El hombre hablaba no solo con amabilidad sino con el convencimiento de quien se sabe maestro en el arte de persuadir.

—No las conservo por ese motivo sino por algo indefinido. Quizá por seguridad. ¿Cuál es la otra parte del trato?

—Que me entregue las cosas de Élido, la pistola incluida. Son pruebas. Debo intentar evitar que por cualquier imprevisto, o porque usted mismo lo decidiera, caigan en poder de alguien con menos escrúpulos o en manos de la policía, lo que daría chance a una investigación que llevaría la intranquilidad a esa buena gente que antes mencioné. Obviamente, una vez que le cuente, usted no tendría ya motivos para seguir conservando esos objetos.

El hombre se mostraba como un verdadero diplomático.
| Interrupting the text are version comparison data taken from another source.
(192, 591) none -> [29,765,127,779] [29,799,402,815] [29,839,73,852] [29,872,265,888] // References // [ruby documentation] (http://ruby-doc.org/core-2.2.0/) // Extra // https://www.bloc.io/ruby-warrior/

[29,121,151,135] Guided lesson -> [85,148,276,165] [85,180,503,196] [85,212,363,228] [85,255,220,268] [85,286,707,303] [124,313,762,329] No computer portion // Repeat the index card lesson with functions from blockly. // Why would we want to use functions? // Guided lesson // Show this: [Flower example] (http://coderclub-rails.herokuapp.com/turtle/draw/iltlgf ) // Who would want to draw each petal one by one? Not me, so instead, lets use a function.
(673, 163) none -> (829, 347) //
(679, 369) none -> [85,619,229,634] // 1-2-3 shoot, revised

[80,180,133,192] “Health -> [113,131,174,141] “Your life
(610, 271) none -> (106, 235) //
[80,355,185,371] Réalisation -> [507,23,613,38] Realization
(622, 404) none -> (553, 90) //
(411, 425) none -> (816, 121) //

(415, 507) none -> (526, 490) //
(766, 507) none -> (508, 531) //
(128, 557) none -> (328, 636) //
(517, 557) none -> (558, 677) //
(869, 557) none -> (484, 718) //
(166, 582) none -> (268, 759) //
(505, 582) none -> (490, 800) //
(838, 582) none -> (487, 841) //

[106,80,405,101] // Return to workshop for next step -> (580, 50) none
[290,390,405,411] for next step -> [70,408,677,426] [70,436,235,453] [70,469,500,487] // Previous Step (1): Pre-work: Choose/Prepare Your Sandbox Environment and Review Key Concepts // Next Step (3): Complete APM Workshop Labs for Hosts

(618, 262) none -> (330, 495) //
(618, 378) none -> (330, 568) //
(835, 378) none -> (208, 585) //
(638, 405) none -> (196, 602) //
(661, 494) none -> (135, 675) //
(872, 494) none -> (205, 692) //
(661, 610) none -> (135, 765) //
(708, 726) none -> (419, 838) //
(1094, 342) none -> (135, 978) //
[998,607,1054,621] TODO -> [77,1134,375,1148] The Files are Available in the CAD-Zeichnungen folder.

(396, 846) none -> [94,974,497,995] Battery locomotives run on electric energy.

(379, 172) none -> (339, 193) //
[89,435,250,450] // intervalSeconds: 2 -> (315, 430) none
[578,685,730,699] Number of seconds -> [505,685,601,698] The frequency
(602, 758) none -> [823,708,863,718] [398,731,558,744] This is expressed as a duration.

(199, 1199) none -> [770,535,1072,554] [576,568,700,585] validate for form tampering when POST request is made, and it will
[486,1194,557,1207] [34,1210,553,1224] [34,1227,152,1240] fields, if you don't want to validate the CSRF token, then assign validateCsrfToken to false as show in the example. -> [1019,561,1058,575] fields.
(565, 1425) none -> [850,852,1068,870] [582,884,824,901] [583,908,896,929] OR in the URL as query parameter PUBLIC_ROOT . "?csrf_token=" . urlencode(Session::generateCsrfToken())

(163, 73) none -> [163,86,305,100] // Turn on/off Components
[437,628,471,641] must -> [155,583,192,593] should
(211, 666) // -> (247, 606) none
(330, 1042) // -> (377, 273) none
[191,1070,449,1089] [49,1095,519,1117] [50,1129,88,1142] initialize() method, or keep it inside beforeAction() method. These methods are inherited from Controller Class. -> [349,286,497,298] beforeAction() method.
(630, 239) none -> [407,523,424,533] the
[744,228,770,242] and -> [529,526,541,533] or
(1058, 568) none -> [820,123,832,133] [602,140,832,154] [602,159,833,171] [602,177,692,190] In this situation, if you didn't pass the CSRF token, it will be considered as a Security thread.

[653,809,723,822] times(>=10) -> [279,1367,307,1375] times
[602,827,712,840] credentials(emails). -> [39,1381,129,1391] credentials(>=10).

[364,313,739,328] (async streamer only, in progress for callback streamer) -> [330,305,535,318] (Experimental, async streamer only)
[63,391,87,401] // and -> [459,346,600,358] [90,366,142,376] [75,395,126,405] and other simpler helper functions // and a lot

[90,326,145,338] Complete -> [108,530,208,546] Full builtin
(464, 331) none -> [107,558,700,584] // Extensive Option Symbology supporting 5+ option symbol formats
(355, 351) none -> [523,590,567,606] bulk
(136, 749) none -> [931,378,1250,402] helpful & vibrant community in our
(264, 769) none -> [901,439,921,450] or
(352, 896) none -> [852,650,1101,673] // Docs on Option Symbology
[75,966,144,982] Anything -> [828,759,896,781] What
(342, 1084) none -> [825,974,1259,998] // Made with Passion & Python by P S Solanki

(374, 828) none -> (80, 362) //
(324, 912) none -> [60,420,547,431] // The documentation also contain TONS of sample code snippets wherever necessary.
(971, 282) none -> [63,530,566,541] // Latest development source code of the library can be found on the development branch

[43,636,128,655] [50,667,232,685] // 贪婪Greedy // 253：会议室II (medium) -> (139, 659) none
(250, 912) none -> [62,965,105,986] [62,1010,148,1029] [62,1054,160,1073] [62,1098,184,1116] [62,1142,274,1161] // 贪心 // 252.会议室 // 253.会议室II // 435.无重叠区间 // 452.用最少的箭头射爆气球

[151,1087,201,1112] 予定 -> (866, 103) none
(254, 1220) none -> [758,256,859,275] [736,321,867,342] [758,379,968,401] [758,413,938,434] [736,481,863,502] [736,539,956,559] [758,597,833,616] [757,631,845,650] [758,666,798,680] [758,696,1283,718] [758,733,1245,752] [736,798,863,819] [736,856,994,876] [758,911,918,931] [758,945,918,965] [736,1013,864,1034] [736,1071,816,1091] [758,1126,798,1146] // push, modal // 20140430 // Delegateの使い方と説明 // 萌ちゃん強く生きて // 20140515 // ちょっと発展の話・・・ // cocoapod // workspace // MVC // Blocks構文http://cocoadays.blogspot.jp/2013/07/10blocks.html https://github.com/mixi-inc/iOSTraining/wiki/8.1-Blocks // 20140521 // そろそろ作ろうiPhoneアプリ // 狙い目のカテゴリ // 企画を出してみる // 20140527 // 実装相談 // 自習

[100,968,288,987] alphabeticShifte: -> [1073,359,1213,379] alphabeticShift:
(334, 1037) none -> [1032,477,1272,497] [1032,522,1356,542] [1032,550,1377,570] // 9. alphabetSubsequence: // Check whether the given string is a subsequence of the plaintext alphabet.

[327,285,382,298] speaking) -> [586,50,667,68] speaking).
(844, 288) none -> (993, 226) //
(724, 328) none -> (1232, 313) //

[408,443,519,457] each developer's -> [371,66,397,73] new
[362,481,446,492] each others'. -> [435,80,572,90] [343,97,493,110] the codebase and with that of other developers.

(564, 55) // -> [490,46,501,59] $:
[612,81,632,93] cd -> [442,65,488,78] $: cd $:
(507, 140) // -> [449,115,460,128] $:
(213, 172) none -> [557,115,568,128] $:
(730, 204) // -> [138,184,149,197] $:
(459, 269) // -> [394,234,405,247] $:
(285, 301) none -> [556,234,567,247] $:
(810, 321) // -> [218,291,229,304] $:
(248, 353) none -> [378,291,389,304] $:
Sin ansiedad, sin impaciencia. Su verbo era agradable y racional. Parecía ser lo que representaba. Me cameló. No era frecuente observar a alguien con la magia necesaria para transformar un asunto espinoso en algo asumible.

—No hago tratos sobre asuntos como este. Pero te ofrezco algo a considerar. Me cuentas la historia y si es digna, si es merecedora de consideración, te entregaré lo que pides.

Me miró en profundidad.

—Es usted un hombre extraño. Comenzaré. No deberá grabar nada. ¿Podría decir a su secretaria que me trajera un café y agua?